The lines from the start of the listing through the line containing "analysis and knowledge." should be printed exactly, and no other lines should be printed.

→ **MATERIALS PROVIDED**:
[Start of Attachment]
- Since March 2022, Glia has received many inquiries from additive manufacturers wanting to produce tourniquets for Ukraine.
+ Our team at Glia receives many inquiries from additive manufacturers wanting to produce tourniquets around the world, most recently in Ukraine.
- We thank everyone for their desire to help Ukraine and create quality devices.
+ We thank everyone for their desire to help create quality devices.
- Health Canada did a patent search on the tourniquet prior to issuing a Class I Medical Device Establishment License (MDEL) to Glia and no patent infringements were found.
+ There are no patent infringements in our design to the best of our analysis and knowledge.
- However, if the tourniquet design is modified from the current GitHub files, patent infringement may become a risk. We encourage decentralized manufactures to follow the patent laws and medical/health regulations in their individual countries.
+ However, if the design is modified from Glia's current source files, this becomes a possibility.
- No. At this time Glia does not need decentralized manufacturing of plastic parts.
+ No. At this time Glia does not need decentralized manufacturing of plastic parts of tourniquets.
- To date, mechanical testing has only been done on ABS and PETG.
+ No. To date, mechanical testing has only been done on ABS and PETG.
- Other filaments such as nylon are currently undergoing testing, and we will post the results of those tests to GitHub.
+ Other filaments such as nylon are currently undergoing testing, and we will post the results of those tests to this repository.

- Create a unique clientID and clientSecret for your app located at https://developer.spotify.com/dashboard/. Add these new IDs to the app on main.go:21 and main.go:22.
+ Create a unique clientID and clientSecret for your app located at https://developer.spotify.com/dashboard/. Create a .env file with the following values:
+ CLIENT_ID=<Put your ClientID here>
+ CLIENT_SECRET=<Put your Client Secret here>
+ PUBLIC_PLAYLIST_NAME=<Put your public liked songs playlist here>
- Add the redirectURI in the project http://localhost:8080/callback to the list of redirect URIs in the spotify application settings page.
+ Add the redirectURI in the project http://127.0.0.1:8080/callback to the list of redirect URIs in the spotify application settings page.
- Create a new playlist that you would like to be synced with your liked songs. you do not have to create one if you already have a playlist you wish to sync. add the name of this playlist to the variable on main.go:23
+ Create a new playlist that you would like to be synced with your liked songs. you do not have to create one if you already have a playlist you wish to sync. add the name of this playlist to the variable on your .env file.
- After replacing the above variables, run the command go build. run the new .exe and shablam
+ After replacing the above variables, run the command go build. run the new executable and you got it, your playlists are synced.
[End of Attachment]
→ **YOUR SOLUTION**:
- Since March 2022, Glia has received many inquiries from additive manufacturers wanting to produce tourniquets for Ukraine.
+ Our team at Glia receives many inquiries from additive manufacturers wanting to produce tourniquets around the world, most recently in Ukraine.
- We thank everyone for their desire to help Ukraine and create quality devices.
+ We thank everyone for their desire to help create quality devices.
- Health Canada did a patent search on the tourniquet prior to issuing a Class I Medical Device Establishment License (MDEL) to Glia and no patent infringements were found.
+ There are no patent infringements in our design to the best of our analysis and knowledge.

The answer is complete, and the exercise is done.